Exercise prompt:
Begin with the line that contains "discount: 519.20 -> 755.20" and transcribe each line after it, up to and including the last line of the listing below.

╭─ Source records

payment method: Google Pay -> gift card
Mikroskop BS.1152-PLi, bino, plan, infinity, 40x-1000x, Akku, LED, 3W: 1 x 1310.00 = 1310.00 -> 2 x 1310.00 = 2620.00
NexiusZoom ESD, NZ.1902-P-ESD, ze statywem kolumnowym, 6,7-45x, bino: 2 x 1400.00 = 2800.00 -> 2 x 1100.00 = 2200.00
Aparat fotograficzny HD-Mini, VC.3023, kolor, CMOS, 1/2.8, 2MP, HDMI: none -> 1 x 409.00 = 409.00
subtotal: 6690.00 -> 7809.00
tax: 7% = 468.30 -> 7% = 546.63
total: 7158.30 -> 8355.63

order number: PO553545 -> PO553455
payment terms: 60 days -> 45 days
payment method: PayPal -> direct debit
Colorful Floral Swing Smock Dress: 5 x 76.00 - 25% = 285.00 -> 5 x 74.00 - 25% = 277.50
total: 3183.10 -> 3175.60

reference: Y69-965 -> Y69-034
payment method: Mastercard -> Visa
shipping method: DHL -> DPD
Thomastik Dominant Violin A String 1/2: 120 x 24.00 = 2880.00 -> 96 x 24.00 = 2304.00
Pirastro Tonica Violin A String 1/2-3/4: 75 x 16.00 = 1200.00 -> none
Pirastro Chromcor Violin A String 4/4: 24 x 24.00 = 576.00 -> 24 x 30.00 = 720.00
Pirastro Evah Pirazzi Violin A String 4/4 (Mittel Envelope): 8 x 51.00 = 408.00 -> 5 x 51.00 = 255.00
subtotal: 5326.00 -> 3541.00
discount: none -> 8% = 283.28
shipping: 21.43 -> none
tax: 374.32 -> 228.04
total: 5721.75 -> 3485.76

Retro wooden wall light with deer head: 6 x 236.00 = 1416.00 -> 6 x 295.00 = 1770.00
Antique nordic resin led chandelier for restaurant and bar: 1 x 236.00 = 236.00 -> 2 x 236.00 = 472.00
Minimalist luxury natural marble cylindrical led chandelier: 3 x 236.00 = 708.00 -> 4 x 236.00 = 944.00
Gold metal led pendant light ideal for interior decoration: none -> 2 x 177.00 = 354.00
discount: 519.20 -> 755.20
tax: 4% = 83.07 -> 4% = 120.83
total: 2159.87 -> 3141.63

╰─

Solution to this task:
discount: 519.20 -> 755.20
tax: 4% = 83.07 -> 4% = 120.83
total: 2159.87 -> 3141.63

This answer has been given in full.